Generation and Sharing of Encryption Keys
The most important discovery of Cynorix concerns generating and sharing truly random, long encryption keys without disclosing any information about the key content. To encrypt data, or have a secure connection of any form, for example a truly secure chat, one needs to share an encryption key between two or more parties. Ideally, the key should be long and truly random. The important question is how to communicate such keys between legitimate users without disclosing any information. Current techniques, typically based on using public/private keys, have many shortcomings, including the fact that in using public/private keys, the information sent about the key over the network can potentially fall in the wrong hands, or even worse, large databases containing millions of keys can be hacked. For example, GEMALTO, the primary maker of mobile phone SIM cards was the target of attacks in which hackers gained access to a huge database of the cryptographic keys used with SIM cards. In addition, the security of public/private keys is based on the difficulty of solving some mathematical problem, which is, in essence, solvable using a very powerful computer. Cynorix team has developed several techniques, based on information theoretical principles, to generate two identical keys at the two points that need to share a key, without disclosing any information about the key (zero information leakage). In addition, our technology allows the keys to be frequently changed, in one extreme, the key is replaced after each use. In other words, the keys are used only once (one-time PAD) and never stored in any form. Our technology also allows to generate keys of a very long lengths. We have selected some of the most powerful encryption techniques designed by the larger scientific community over many years, and have equipped them with the one-time PAD keys generated using our technology. The combination is used to add a layer of encryption to the existing security mechanisms used as industry standard in each particular application. For example, secure transmission over the Internet relies on a technology known as Transport Layer Security (TLS). Our encryption is added as an additional layer without affecting the encryption layer offered by the TLS, and as a result, our technology maintains full compatibility with existing standards. It just adds a second lock with much higher safety to what is at your disposal when you surf web, connect to WiFi, use your IOT devices.
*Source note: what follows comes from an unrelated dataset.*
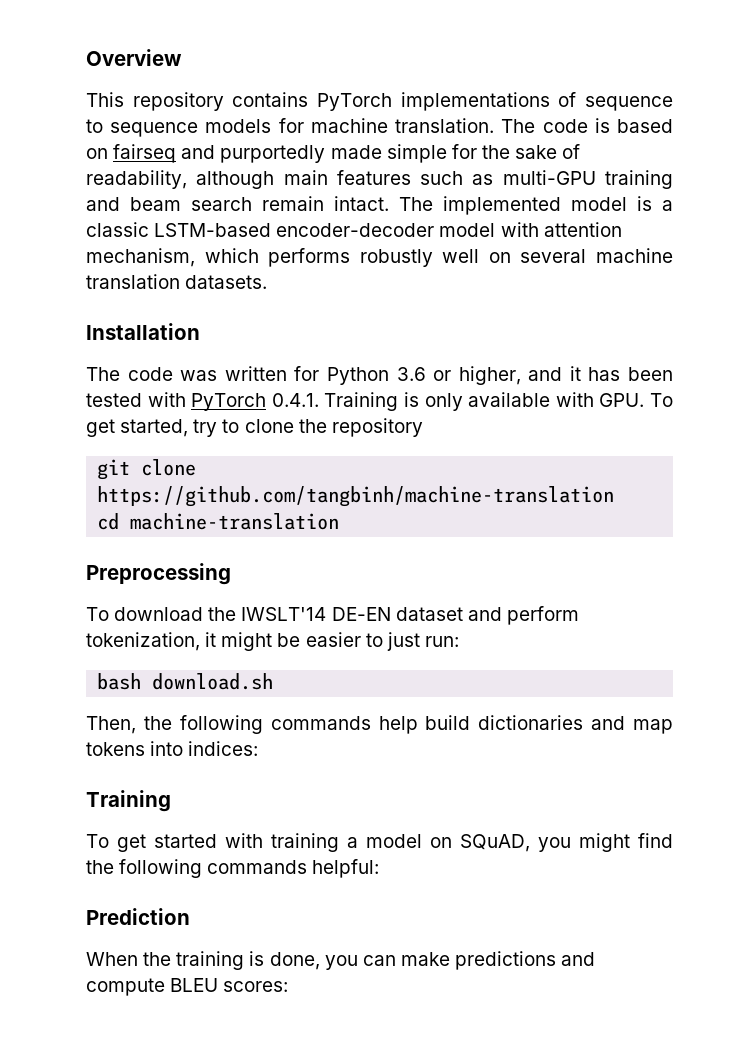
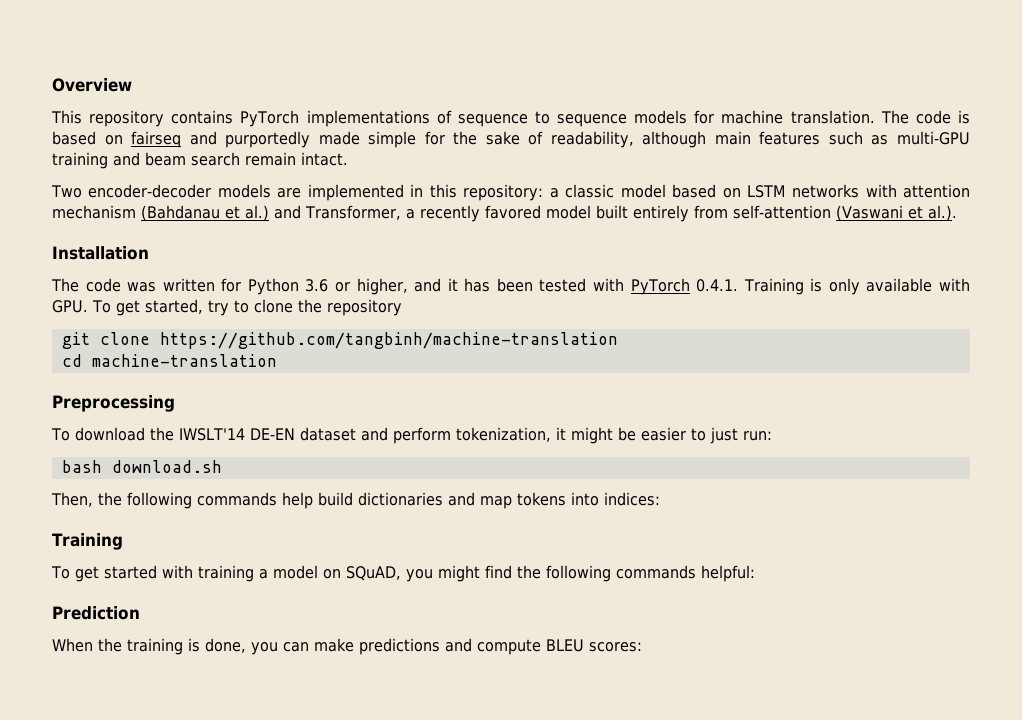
- The code is based on fairseq and purportedly made simple for the sake of readability, although main features such as multi-GPU training and beam search remain intact. The implemented model is a classic LSTM-based encoder-decoder model with attention mechanism, which performs robustly well on several machine translation datasets.
+ The code is based on fairseq and purportedly made simple for the sake of readability, although main features such as multi-GPU training and beam search remain intact.
+ Two encoder-decoder models are implemented in this repository: a classic model based on LSTM networks with attention mechanism (Bahdanau et al.) and Transformer, a recently favored model built entirely from self-attention (Vaswani et al.).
Another benefit for large enterprises and their network administrators: Cynorix key generation technology reduces maintenance costs by removing the need for Public/Private keys (PKI). Note that private keys are prone to being compromised, which, if undetected, will have serious security implications. On the other hand, in case of detecting a private key is compromised, it necessitates generating a new public/private key, and transmitting the new private key to its owner. This is a risky/complex operation as the private key responsible for securing the channel to the corresponding user cannot be utilized any longer (to secure the transmission of the new private key), and as a result, the new private key may be hijacked on the way. Another challenge concerns updating the public key associated with the compromised private key. This necessitates the complex operation of key revocation. Note that the public key of each person has been widely distributed among individuals who intend to use PKI to establish an encrypted channel with that person. Due to its sheer number, replacing copies of compromised public key is a complex and time consuming process. Cynorix technology overcomes all these shortcomings. In our various products, Cynorix key generation is typically combined with existing PKI, resulting in overprotection. In all such products, our key generation can function standalone, solving problems associated with key revocation, or providing security if a private key is compromised without being detected.